First Impressions: Share Your Care by Helen Ganya

The roots of most family trees sprawl across the lawn of time and deep into the earth. Out of sight is often out of mind, of course, with many folks content to ignore the unseen unless and until a storm of some kind topples said tree.

For Brighton-based Helen Ganya, who was raised in Singapore, her Scottish-Thai ancestry has long been a source of consternation; it made her feel like an outsider everywhere she went. As she sings on “Mirror,” a track from her 2017 Consume Me album, “The white man sees me Asian, the Asian sees me white.” Or, as she explained in an interview that same year, “I don’t feel fully ingrained in British culture because I wasn’t brought up in it. I understand bits but then I grew up in a country neither of my parents are from. So I have a fragmented sense of what my identity is.” That fractured mindset began to heal itself whole during the early COVID years, when nonsensical anti-Asian sentiment bubbled to the fore. 

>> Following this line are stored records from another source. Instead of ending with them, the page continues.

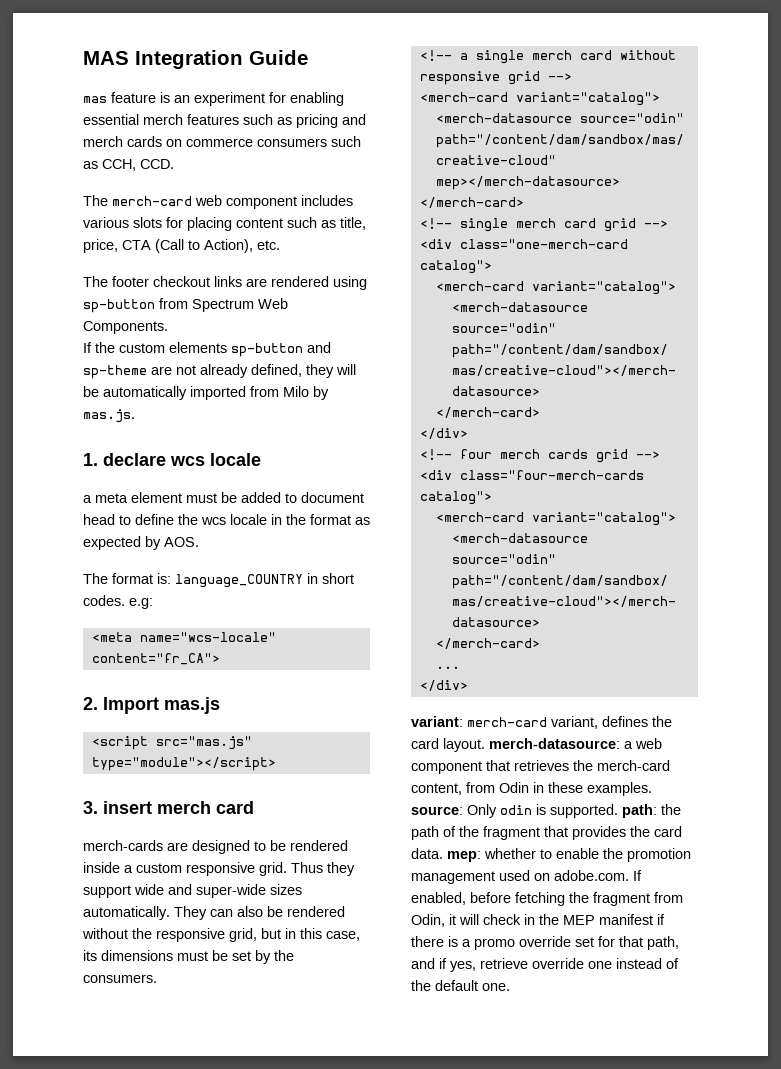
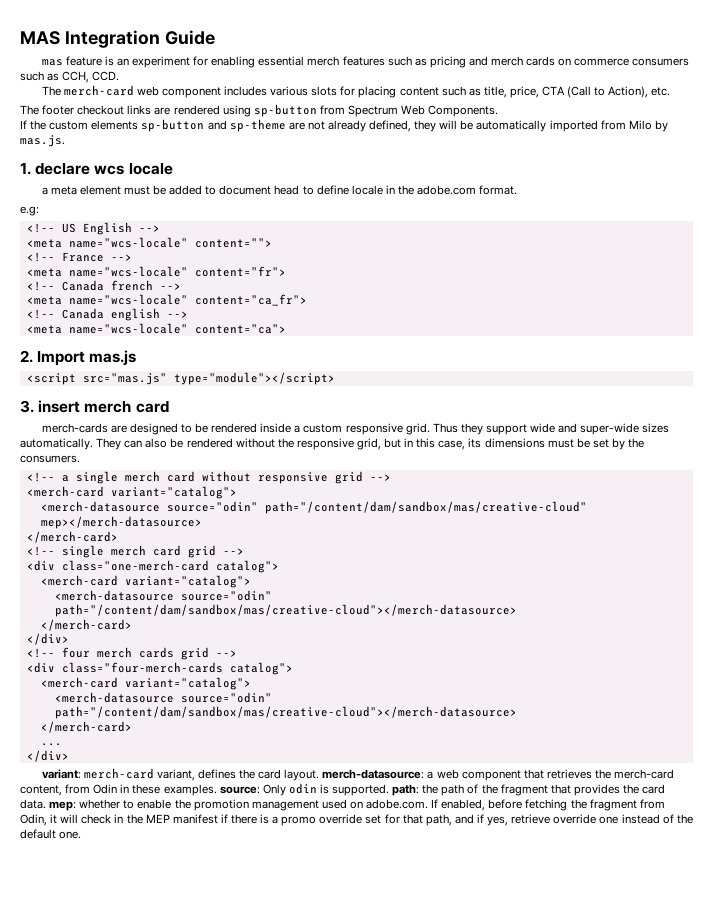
- a meta element must be added to document head to define the wcs locale in the format as expected by AOS.
- The format is: language_COUNTRY in short codes. e.g:
- <meta name="wcs-locale" content="fr_CA">
+ a meta element must be added to document head to define locale in the adobe.com format.
+ e.g:
+ <!-- US English -->
+ <meta name="wcs-locale" content="">
+ <!-- France -->
+ <meta name="wcs-locale" content="fr">
+ <!-- Canada french -->
+ <meta name="wcs-locale" content="ca_fr">
+ <!-- Canada english -->
+ <meta name="wcs-locale" content="ca">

Then, in 2021, her Thai grandmother—whom she regularly visited during her childhood summers—died. In addition to mourning her, Ganya found herself pondering her links to Thailand. The press release quotes her as saying, “I got my diary and wrote every single memory of my time as a child in Thailand, spending time with her, my grandad, my aunts and cousins and everything. I had these snapshots of memories that I just wrote down because I just suddenly panicked: it was like, who am I, then?”

Share Your Care is the result. It’s a startlingly original work that embraces her heritage while remaining fully footed in the arty world envisioned by such trailblazers as Kate Bush. The title track, for instance, blends both into a distinctive musical hue while relating her trips to her grandfather’s grave with her mother, aunts and grandmother. The moody “Mekong,” for its part, overflows with questions about her forebears that will now, sadly, go unanswered; it’s stark yet lush, and so very human. The compelling “Fortune” pays tribute to her mother, while “Horizon” references a dream that reunited her with her grandmother. The rhythmic “Morlam Plearn,” an instrumental, is a dance-floor treat, simultaneously foreboding and fun. The lone song sung in Thai, “Barn Nork,” leans on the Thai phrase for “outsider” that her extended family sometimes directed her way. “Hell Money” wonders whether money troubles follow us into the afterlife, while an electronica-derived—and hypnotic—rhythm marches through “Chaiyo!,” bringing with it references to superstitions and reincarnation.

Nothing quite prepares for the closing “Myrna,” an imagined conversation with her granddad that finds British-Nigerian musician Tony Njoku playing the part of the patriarch. It’s a moving song that, as the album as a whole, blends the best of all worlds. In short, Ganya’s Share Your Care is an arty endeavor that mines both the heart and memory. It’s filled with percolating melodies and rhythms and, above all, Ganya’s mesmerizing vocals. Play it once and you’ll play it again, guaranteed.